*** Block opens ***

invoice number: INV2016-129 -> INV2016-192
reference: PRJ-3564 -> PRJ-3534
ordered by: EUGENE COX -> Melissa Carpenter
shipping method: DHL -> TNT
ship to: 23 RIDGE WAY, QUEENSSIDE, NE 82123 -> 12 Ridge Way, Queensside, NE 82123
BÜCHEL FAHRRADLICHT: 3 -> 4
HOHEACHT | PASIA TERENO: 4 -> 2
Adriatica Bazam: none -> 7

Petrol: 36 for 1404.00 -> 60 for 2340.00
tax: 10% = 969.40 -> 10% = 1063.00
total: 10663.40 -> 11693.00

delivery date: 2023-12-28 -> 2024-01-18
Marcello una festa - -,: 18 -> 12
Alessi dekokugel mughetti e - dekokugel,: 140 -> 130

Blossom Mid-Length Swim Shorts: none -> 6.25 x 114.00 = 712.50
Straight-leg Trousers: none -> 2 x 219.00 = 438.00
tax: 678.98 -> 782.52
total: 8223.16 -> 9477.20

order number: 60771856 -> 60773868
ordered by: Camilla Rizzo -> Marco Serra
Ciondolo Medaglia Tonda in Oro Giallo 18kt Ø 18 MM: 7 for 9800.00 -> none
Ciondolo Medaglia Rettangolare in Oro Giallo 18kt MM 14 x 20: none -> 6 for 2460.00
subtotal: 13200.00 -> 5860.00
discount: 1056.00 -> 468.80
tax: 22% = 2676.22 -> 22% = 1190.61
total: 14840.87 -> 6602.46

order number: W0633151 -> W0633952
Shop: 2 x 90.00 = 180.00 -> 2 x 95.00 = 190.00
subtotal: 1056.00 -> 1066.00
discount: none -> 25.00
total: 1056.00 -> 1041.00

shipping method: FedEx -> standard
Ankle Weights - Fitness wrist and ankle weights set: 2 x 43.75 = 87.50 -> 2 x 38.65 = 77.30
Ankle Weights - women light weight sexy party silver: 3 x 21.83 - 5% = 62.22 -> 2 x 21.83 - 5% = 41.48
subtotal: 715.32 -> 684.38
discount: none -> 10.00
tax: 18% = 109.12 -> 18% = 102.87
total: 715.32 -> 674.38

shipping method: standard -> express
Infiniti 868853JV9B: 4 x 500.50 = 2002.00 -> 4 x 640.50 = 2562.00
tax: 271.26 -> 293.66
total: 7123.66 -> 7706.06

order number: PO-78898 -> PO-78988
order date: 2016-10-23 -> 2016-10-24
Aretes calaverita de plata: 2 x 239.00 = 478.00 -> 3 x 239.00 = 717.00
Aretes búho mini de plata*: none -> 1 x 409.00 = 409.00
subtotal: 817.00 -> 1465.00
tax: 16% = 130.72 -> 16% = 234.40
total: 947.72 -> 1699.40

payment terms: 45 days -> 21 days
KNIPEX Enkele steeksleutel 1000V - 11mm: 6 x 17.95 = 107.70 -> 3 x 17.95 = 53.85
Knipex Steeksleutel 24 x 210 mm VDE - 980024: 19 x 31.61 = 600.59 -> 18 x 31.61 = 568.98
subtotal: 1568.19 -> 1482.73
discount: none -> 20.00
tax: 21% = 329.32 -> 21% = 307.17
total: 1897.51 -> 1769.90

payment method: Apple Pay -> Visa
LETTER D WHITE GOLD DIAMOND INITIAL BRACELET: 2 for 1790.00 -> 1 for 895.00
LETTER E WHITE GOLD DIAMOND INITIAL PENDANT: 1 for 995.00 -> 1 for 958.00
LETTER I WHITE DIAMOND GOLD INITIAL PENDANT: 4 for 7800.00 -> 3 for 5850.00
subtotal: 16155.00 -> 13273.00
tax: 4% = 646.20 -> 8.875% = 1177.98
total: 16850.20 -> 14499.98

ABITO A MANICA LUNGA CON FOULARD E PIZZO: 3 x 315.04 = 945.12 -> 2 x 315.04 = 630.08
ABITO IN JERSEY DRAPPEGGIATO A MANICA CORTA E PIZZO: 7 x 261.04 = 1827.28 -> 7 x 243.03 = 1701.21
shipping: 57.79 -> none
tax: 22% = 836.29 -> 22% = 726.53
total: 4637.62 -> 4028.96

*** Block closes ***

(What the task asks): The answer must consist of every line from the entries that holds the string "shipping".

(Response to this exercise):
shipping method: DHL -> TNT
shipping method: FedEx -> standard
shipping method: standard -> express
shipping: 57.79 -> none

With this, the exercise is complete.